Client Administration

In the Client Administration section, we cover how third-party developers can register their applications and obtain access to resources protected by Ninka, similar to platforms like Spotify Developer Accounts or Google Developer Console.

Overview

Ninka allows third-party developers to register their applications and obtain client credentials, enabling them to authenticate users and access protected resources within the system. This process facilitates secure integration with Ninka's authentication and authorization services.

Client Registration

Third-party developers can register their applications with Ninka by providing necessary details such as application name, redirect URIs, and scopes.

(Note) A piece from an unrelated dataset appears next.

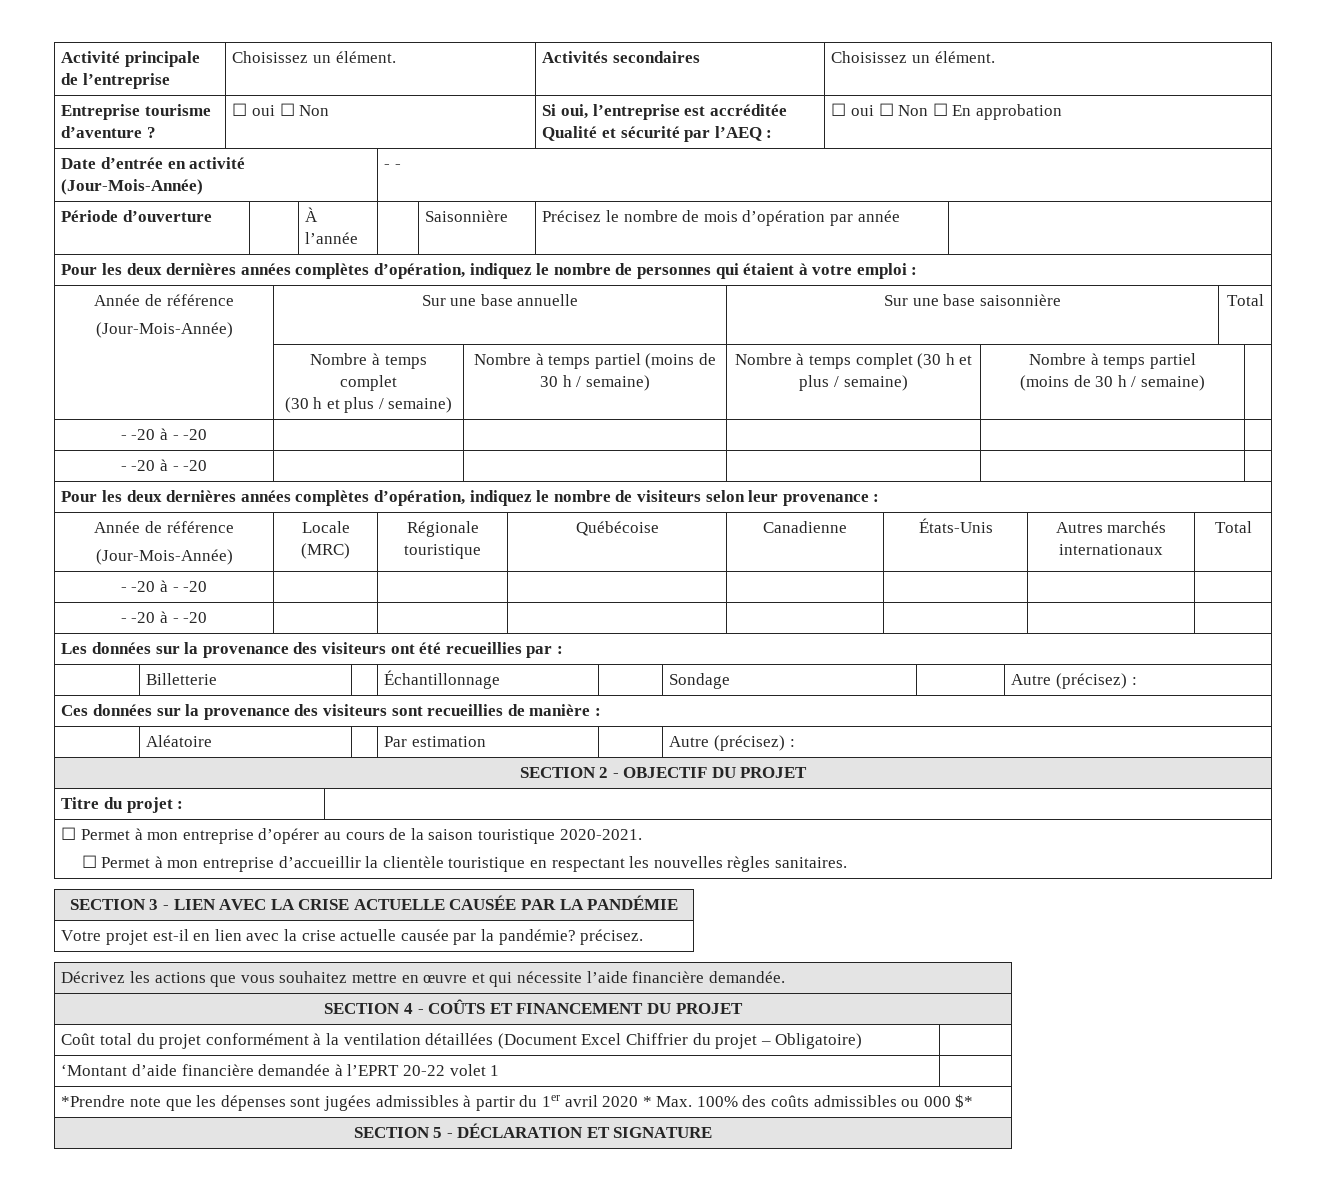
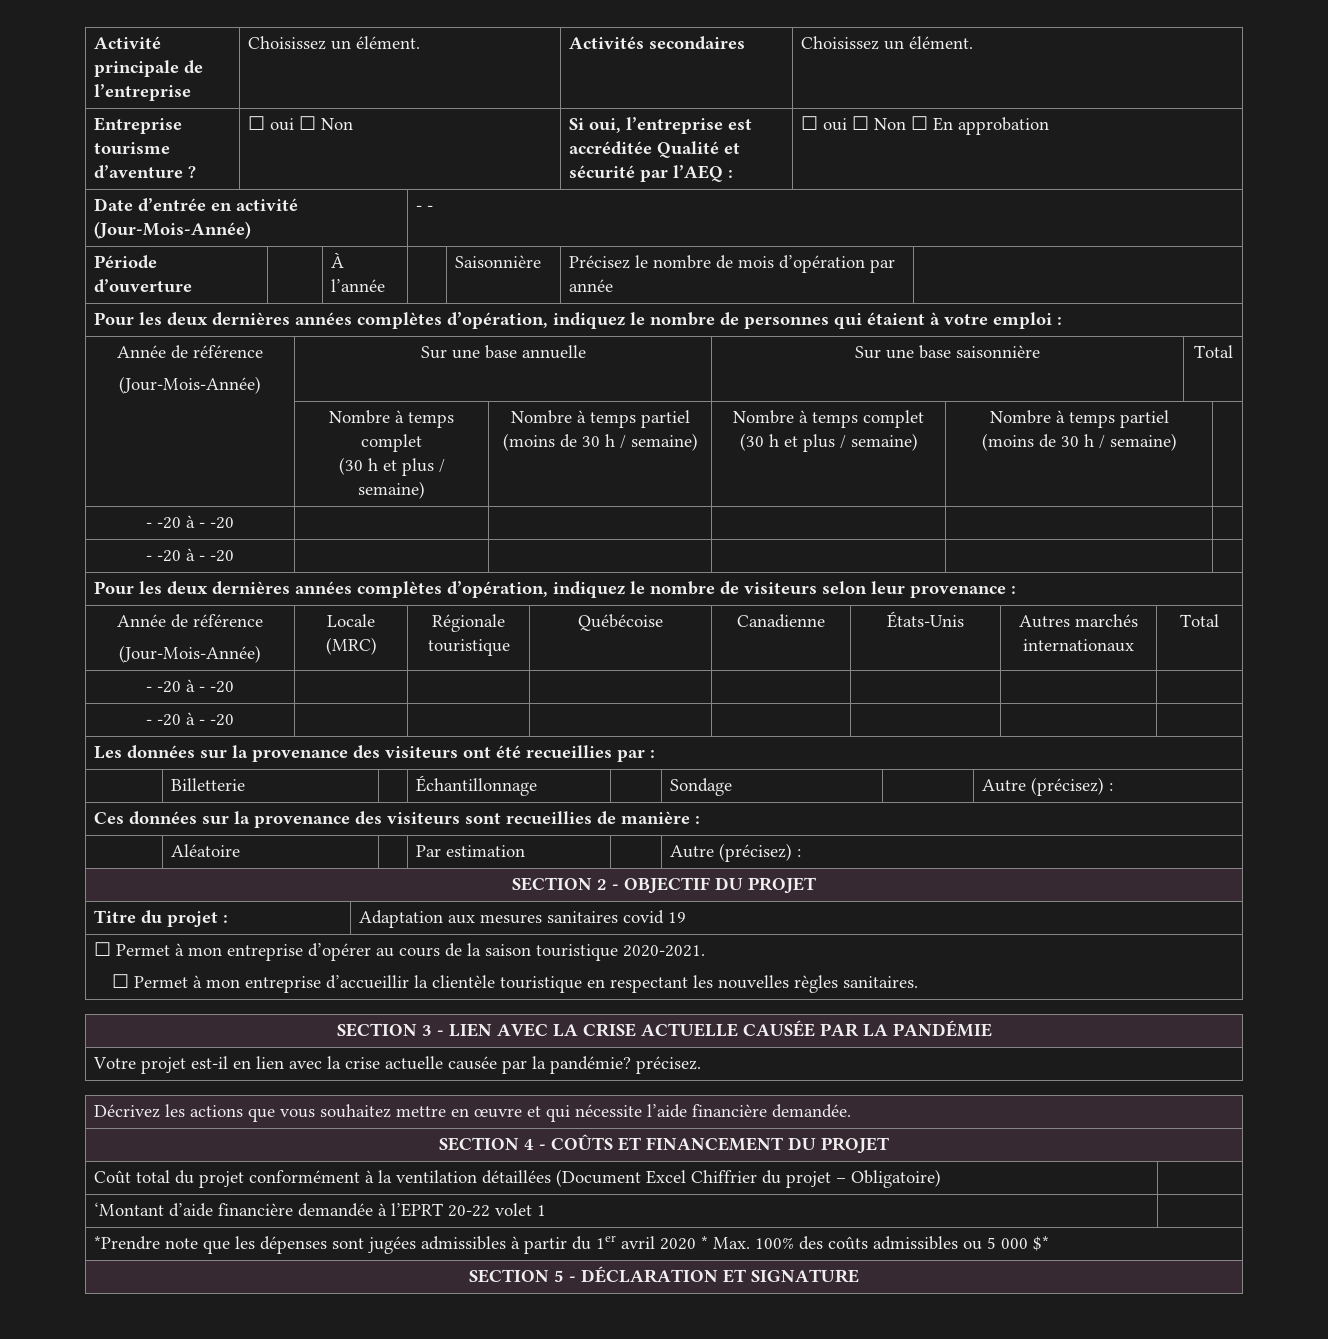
- Titre du projet : |
+ Titre du projet : | Adaptation aux mesures sanitaires covid 19
- *Prendre note que les dépenses sont jugées admissibles à partir du 1er avril 2020 * Max. 100% des coûts admissibles ou 000 $*
+ *Prendre note que les dépenses sont jugées admissibles à partir du 1er avril 2020 * Max. 100% des coûts admissibles ou 5 000 $*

Upon successful registration, developers receive client credentials (client ID and client secret) that they can use to authenticate their applications with Ninka.

Endpoints

  • /clients: Endpoint for managing client applications.
    • GET /clients: Retrieve a list of registered client applications.
    • POST /clients: Register a new client application.
    • PUT /clients/{clientId}: Update an existing client application.
    • DELETE /clients/{clientId}: Delete a client application.

Client Credentials

Client credentials (client ID and client secret) are generated during the client registration process and serve as authentication tokens for third-party applications. Developers must securely manage these credentials to authenticate their applications with Ninka.

Endpoints

  • /clients/{clientId}/credentials: Endpoint for managing client credentials.
    • GET /clients/{clientId}/credentials: Retrieve client credentials for a specific client application.
    • POST /clients/{clientId}/credentials: Generate new client credentials for a specific client application.
    • DELETE /clients/{clientId}/credentials: Revoke client credentials for a specific client application.

OAuth2 Authorization

Registered client applications use OAuth2 authorization flows to authenticate users and obtain access tokens, allowing them to access protected resources on behalf of users. Ninka supports various OAuth2 authorization grant types to accommodate different application requirements.

Endpoints

  • /oauth/authorize: Endpoint for user authorization.
  • /oauth/token: Endpoint for obtaining access tokens.